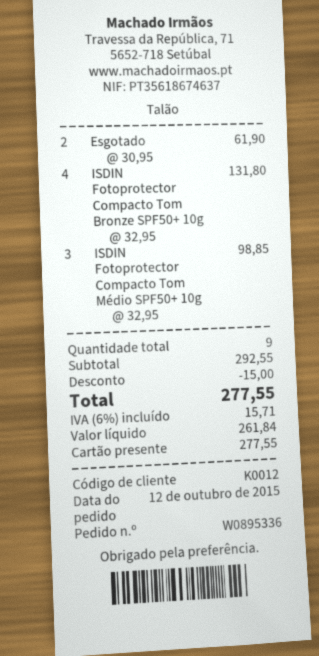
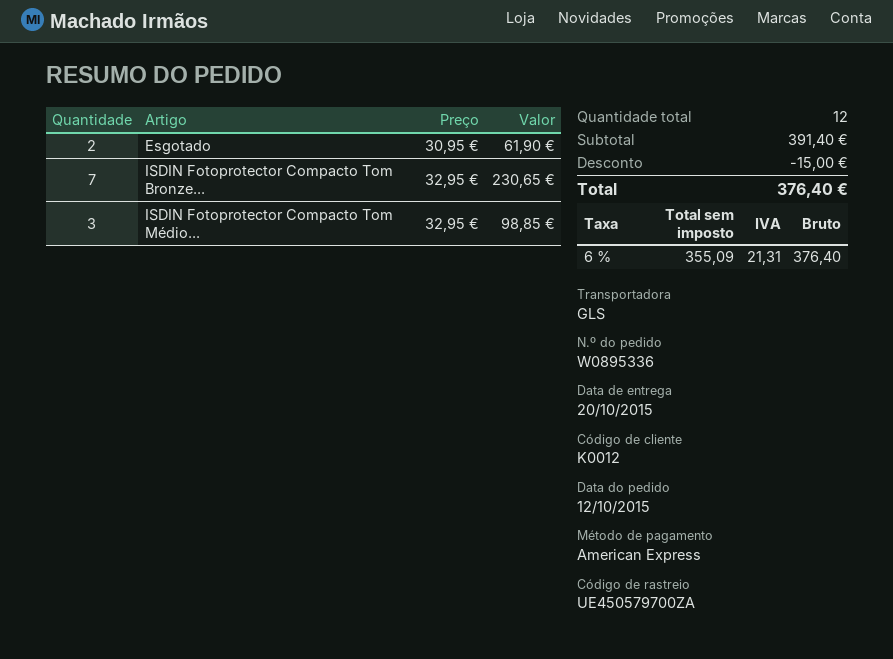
payment method: gift card -> American Express
ISDIN Fotoprotector Compacto Tom Bronze SPF50+ 10g: 4 x 32.95 = 131.80 -> 7 x 32.95 = 230.65
total quantity: 9 -> 12
subtotal: 292.55 -> 391.40
net: 261.84 -> 355.09
tax: 6% = 15.71 -> 6% = 21.31
total: 277.55 -> 376.40

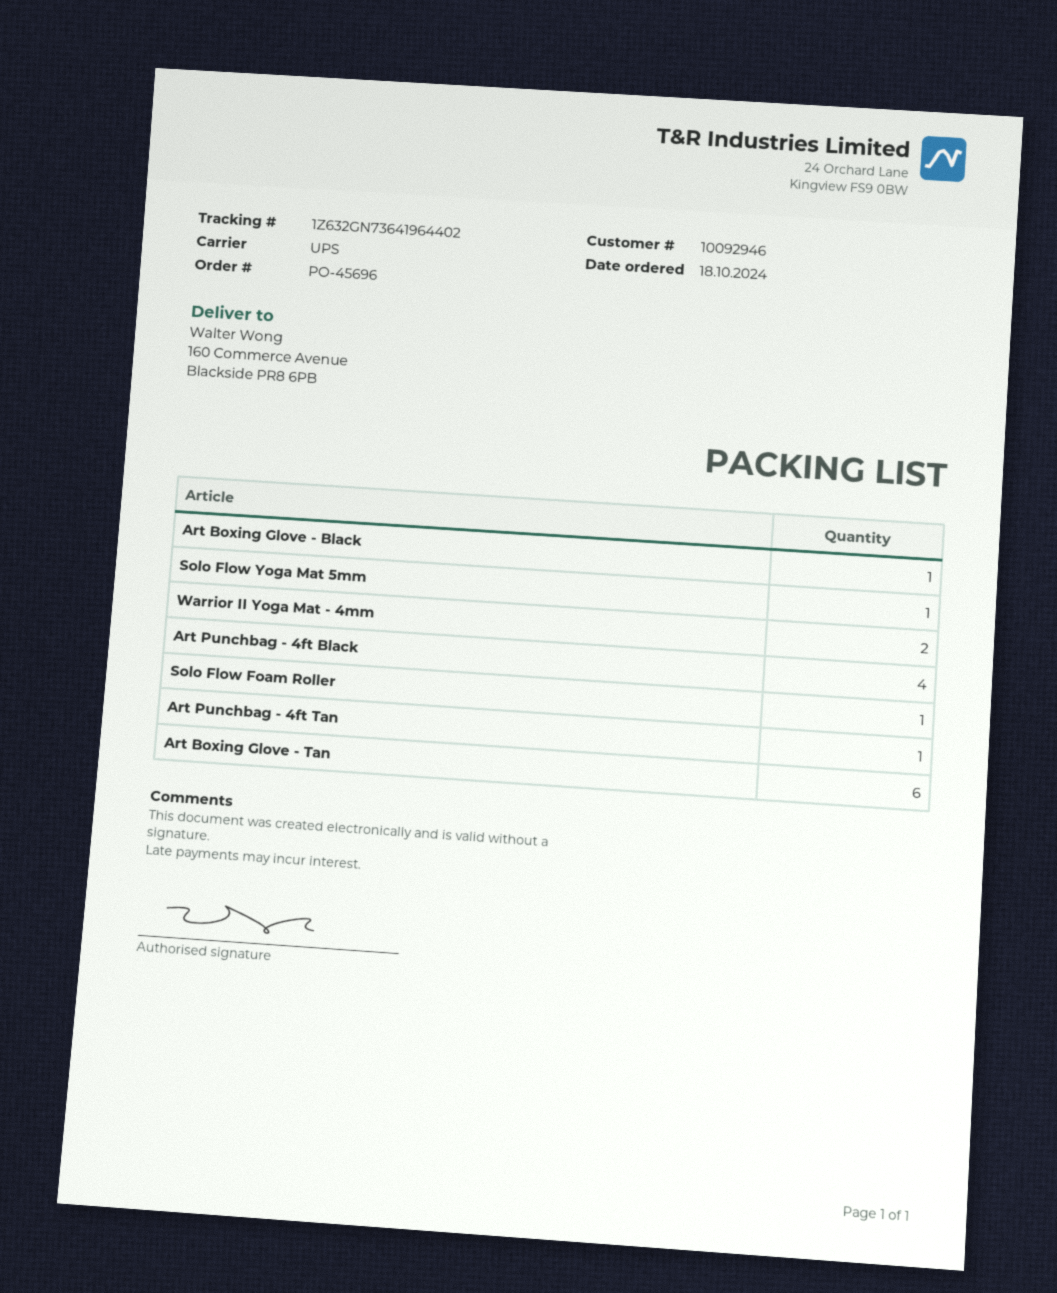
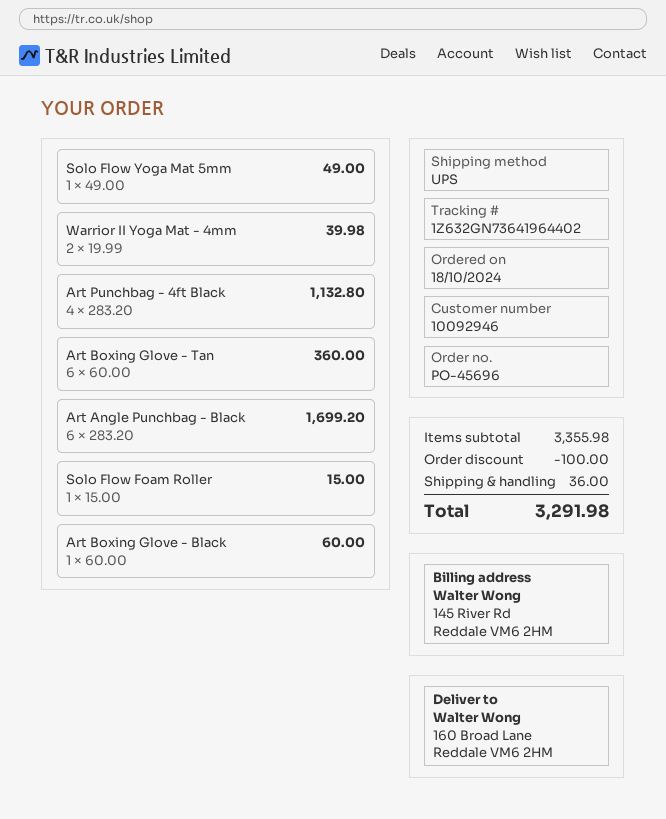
ship to: 160 Commerce Avenue, Blackside PR8 6PB -> 160 Broad Lane, Reddale VM6 2HM
Art Punchbag - 4ft Tan: 1 -> none
Art Angle Punchbag - Black: none -> 6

> _PROBLEM TO WORK ON_:
Leave out the pictures and output everything else in the records exactly.

> _ANSWER SECTION_:
payment method: gift card -> American Express
ISDIN Fotoprotector Compacto Tom Bronze SPF50+ 10g: 4 x 32.95 = 131.80 -> 7 x 32.95 = 230.65
total quantity: 9 -> 12
subtotal: 292.55 -> 391.40
net: 261.84 -> 355.09
tax: 6% = 15.71 -> 6% = 21.31
total: 277.55 -> 376.40

ship to: 160 Commerce Avenue, Blackside PR8 6PB -> 160 Broad Lane, Reddale VM6 2HM
Art Punchbag - 4ft Tan: 1 -> none
Art Angle Punchbag - Black: none -> 6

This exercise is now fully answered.